INSTRUCTIONS TO FOLLOW: Would you reproduce exactly the lines below from the one holding "pp. 37–42, 2022." through the one holding "- [IC49] C.", inclusive, and no others?

RECORDS PROVIDED:
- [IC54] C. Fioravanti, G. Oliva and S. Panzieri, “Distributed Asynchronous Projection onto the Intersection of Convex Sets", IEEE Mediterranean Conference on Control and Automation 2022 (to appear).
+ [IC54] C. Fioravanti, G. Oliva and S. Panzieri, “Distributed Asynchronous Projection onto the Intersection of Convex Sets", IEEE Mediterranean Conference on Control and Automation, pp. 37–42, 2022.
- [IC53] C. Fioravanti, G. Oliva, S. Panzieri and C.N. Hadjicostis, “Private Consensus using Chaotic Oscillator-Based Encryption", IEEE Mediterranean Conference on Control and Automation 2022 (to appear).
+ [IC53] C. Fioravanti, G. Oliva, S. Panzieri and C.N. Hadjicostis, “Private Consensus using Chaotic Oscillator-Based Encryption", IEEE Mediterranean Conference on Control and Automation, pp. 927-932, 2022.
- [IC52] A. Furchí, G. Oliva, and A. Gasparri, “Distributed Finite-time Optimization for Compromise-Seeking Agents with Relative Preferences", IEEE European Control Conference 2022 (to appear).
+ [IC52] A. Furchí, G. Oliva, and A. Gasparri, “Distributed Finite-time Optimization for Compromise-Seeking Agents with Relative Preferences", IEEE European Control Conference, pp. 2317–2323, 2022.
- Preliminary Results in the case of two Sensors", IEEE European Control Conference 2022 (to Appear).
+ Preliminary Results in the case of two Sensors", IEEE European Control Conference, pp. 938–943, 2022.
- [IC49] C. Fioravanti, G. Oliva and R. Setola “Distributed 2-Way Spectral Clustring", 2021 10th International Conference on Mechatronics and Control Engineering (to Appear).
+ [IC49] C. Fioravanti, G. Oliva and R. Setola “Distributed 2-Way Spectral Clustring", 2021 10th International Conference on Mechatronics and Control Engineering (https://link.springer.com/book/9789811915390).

---

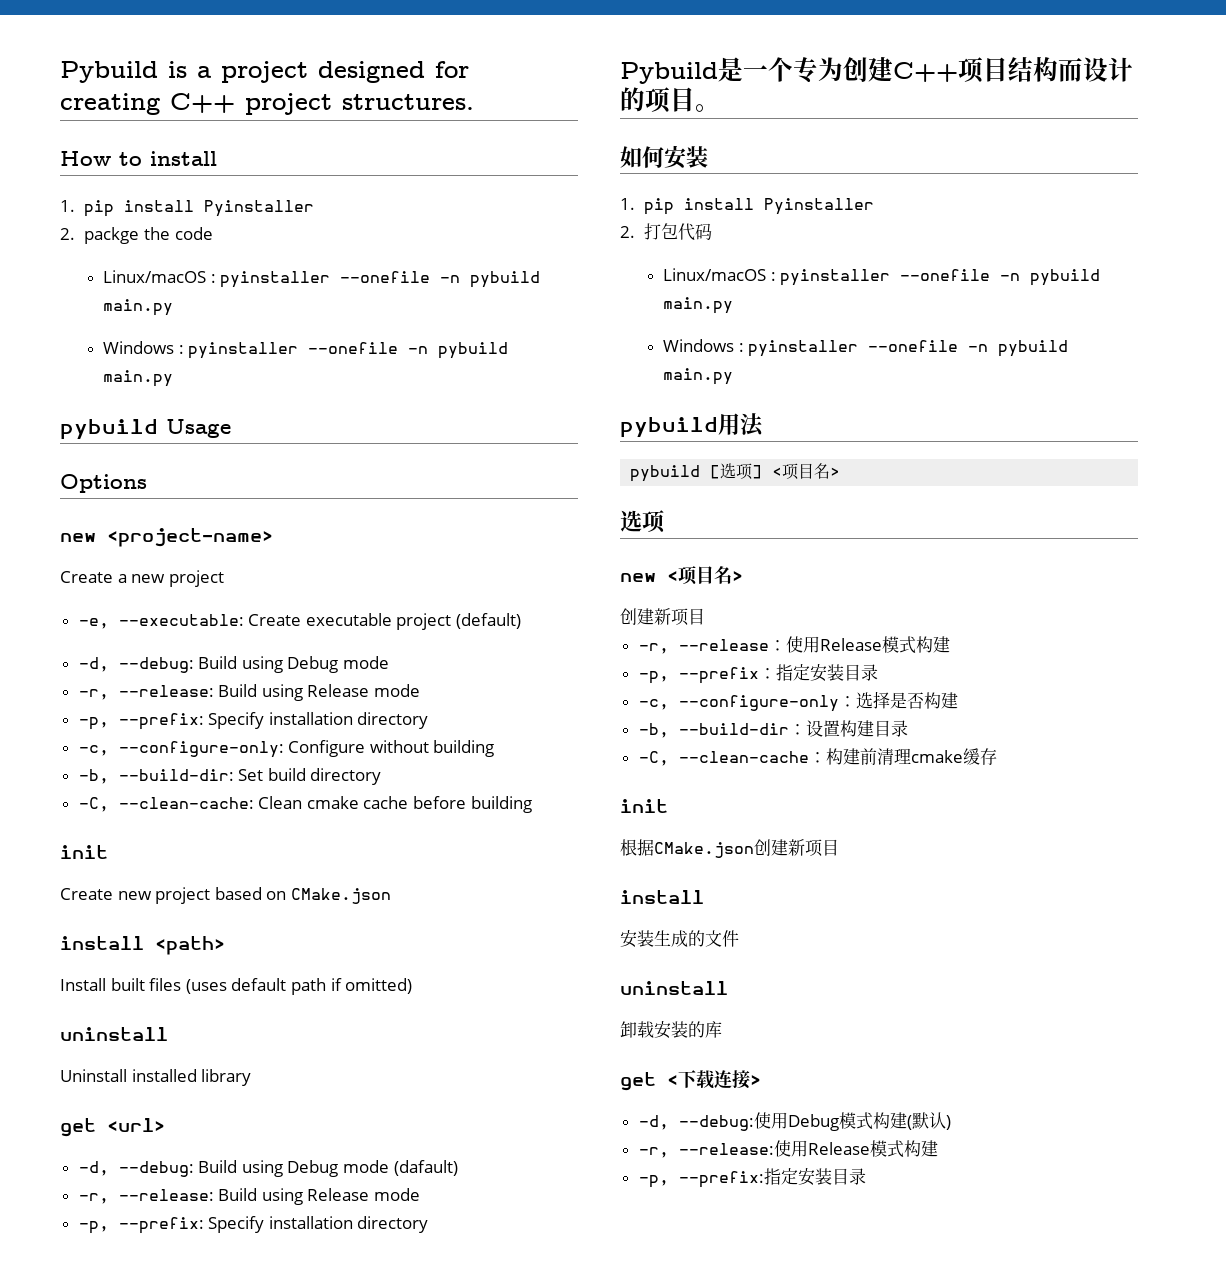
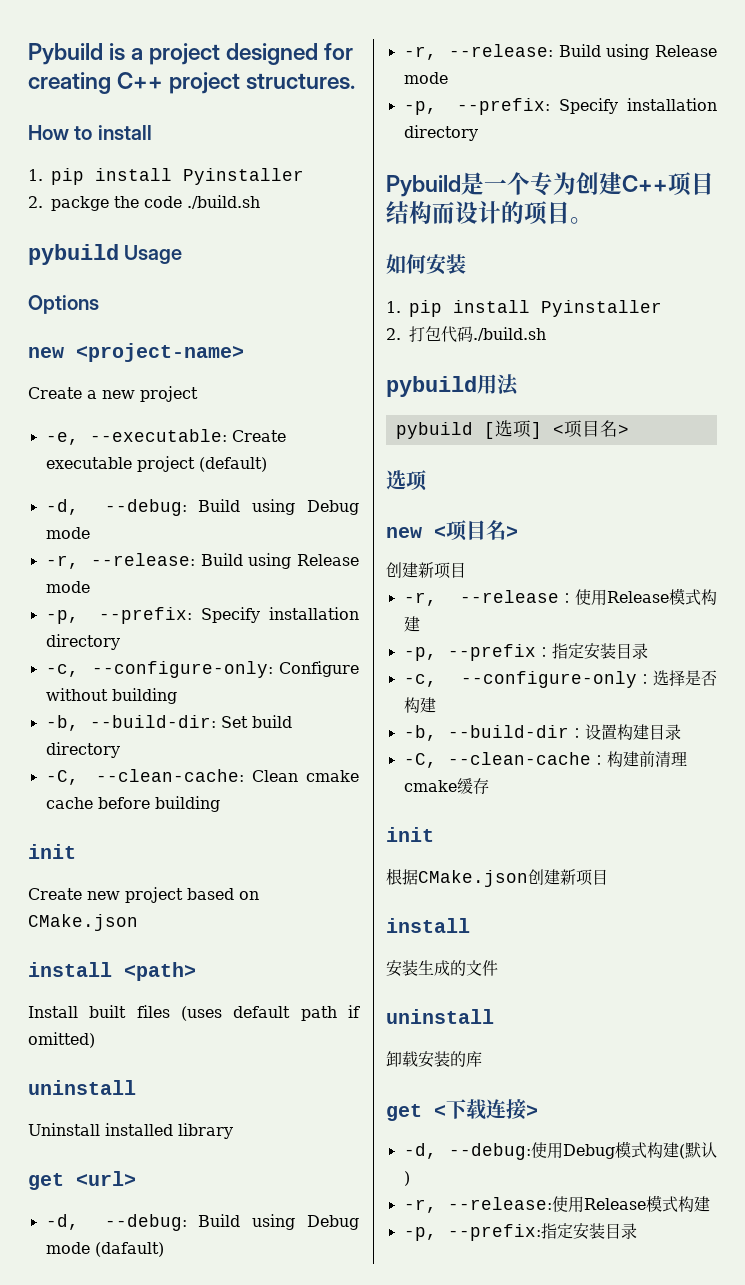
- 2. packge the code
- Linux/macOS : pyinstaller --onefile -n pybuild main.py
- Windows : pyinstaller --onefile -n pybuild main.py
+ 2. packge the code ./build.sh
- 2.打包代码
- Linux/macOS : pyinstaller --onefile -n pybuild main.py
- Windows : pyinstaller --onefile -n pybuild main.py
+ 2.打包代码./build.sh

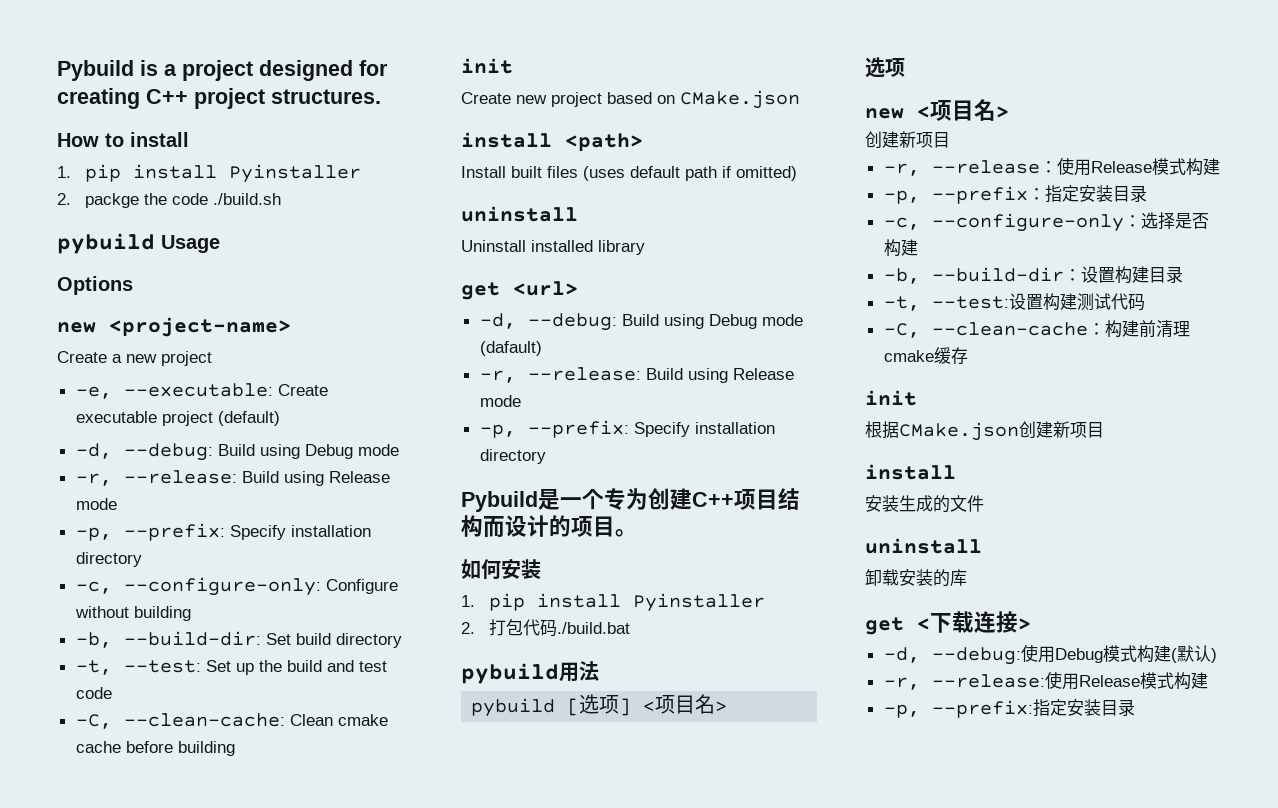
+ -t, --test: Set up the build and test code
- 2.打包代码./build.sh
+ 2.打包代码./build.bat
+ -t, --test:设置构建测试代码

ANSWER TO THIS TASK:
+ [IC54] C. Fioravanti, G. Oliva and S. Panzieri, “Distributed Asynchronous Projection onto the Intersection of Convex Sets", IEEE Mediterranean Conference on Control and Automation, pp. 37–42, 2022.
- [IC53] C. Fioravanti, G. Oliva, S. Panzieri and C.N. Hadjicostis, “Private Consensus using Chaotic Oscillator-Based Encryption", IEEE Mediterranean Conference on Control and Automation 2022 (to appear).
+ [IC53] C. Fioravanti, G. Oliva, S. Panzieri and C.N. Hadjicostis, “Private Consensus using Chaotic Oscillator-Based Encryption", IEEE Mediterranean Conference on Control and Automation, pp. 927-932, 2022.
- [IC52] A. Furchí, G. Oliva, and A. Gasparri, “Distributed Finite-time Optimization for Compromise-Seeking Agents with Relative Preferences", IEEE European Control Conference 2022 (to appear).
+ [IC52] A. Furchí, G. Oliva, and A. Gasparri, “Distributed Finite-time Optimization for Compromise-Seeking Agents with Relative Preferences", IEEE European Control Conference, pp. 2317–2323, 2022.
- Preliminary Results in the case of two Sensors", IEEE European Control Conference 2022 (to Appear).
+ Preliminary Results in the case of two Sensors", IEEE European Control Conference, pp. 938–943, 2022.
- [IC49] C. Fioravanti, G. Oliva and R. Setola “Distributed 2-Way Spectral Clustring", 2021 10th International Conference on Mechatronics and Control Engineering (to Appear).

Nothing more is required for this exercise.